Crean labelled her “Halton’s Heroes”
Strange how it is the nobodies that destroy democracy.
You’re right. Ministers becamse the #1 “customer” of their respective departments under Howard’s “reforms”. And Morrison made it explicit in 2018, telling APS employees their job was to deliver the policy that the Minister decreed.
A recipe for disaster, if you ask me.
Like Who Cares says, the APS is explicitly required not to serve the public, it is required to serve the ministers it reports to. Howard’s doctrine is that the public and the national interest are embodied in the ministers and therefore all public servants have the sole duty of doing what ministers tell them.

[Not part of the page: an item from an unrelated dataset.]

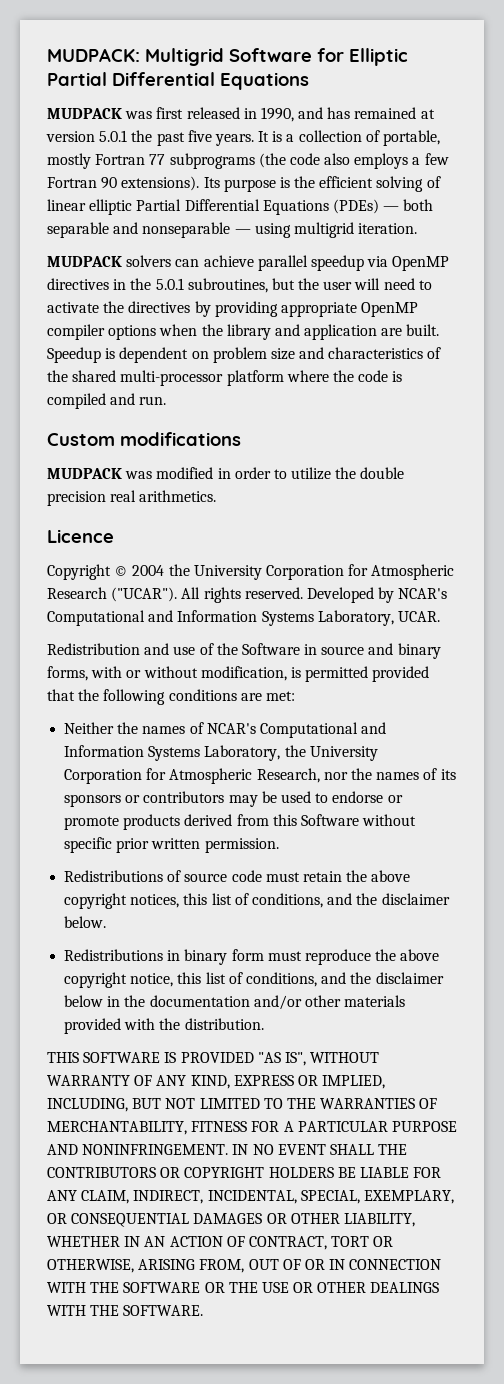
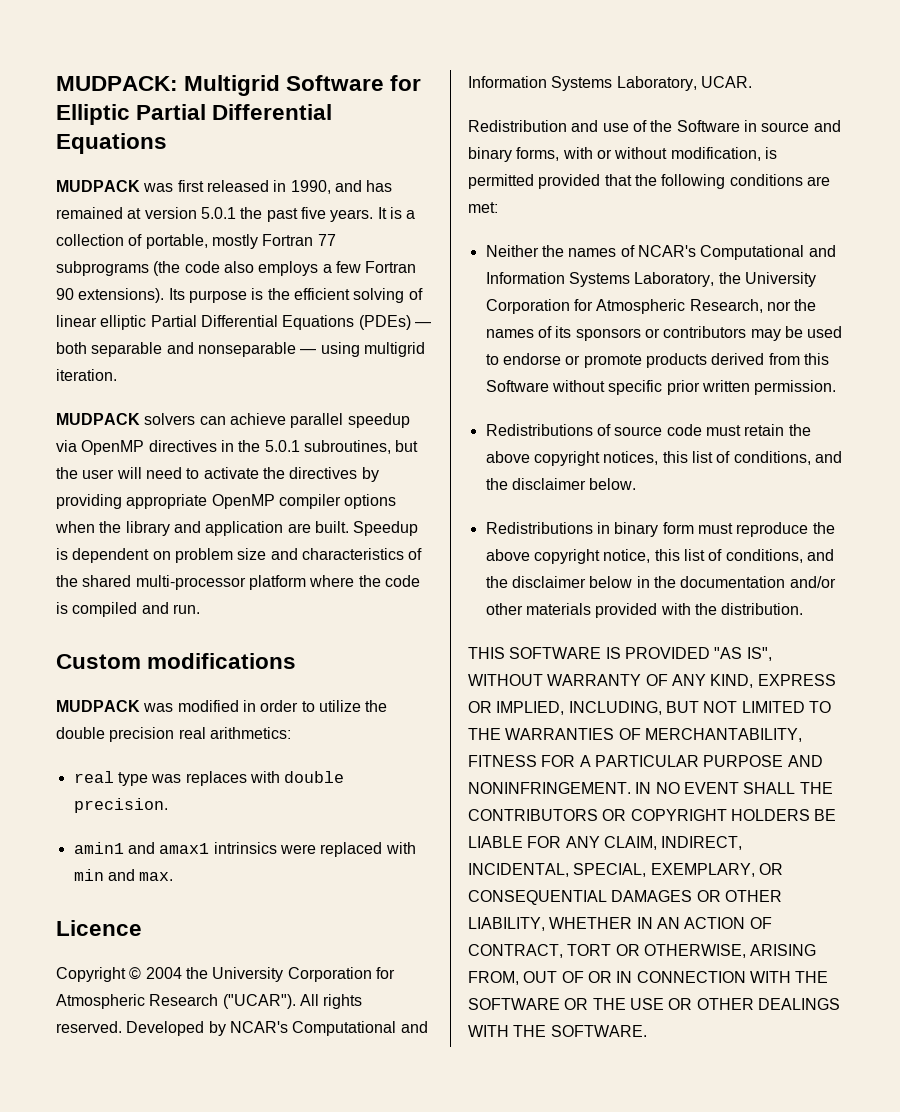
[139,490,217,502] arithmetics. -> [209,727,291,739] [73,771,345,786] [73,798,168,813] [73,842,416,857] [73,869,174,881] arithmetics: // real type was replaces with double precision. // amin1 and amax1 intrinsics were replaced with min and max.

The UK Civil Service underwent the same transformation in the 1990s under PM John Major, when that government decided it would put a stop once and for all to any UK civil servant attempting to argue that it was necessary to defy a minister in order to serve the public good. The Tories set off down this road because of examples like Clive Ponting, a civil servant on the Minisrty of Defence. He saw ministers in Thatcher’s government lying to Parliament about the sinking of the Argentine Navy ship Belgrano. When he could get nothing done internally to correct this, Ponting leaked classified documents to expose the lies. He was prosecuted. Ponting tried to argue he had a duty to act as he did in the national interest but the judge ordered the jury to convict on the grounds that defence was inadmissable to a charge under the Official Secrets Act. The jury defied the judge and cleared Ponting of all charges. The government was absolutely furious.
Largely agree but it has always been the role of the public service to carry out and help realise the policies of the elected government. That’s as it should be. However they used to also have a larger public service role to (a) not break the law or allow the government to break the law (b) not tell lies or mislead the public, parliament or officers of the law and government (c) provide the best advice to government, based on evidence of what the likely outcomes or actual outcomes of policy were. All of these have been eroded as the top ranks have been conjoined into the larger purpose of maintaining the government in power and those lower down are blocked from providing inconvenient information or analysis and lectured to “just do as you are told”. Despite this there are great many dedicated PS workers disgusted by what they see happening and if not whistleblowing are at least determined not to tolerate this rot in their areas of responsibility. Many no doubt wish their emails would be FOI’d.
Just as, I understand, lawyers have a duty to the court, as well as to their clients.
What apolitical role of the AFP? It has been a division of the liberal party for a very long time.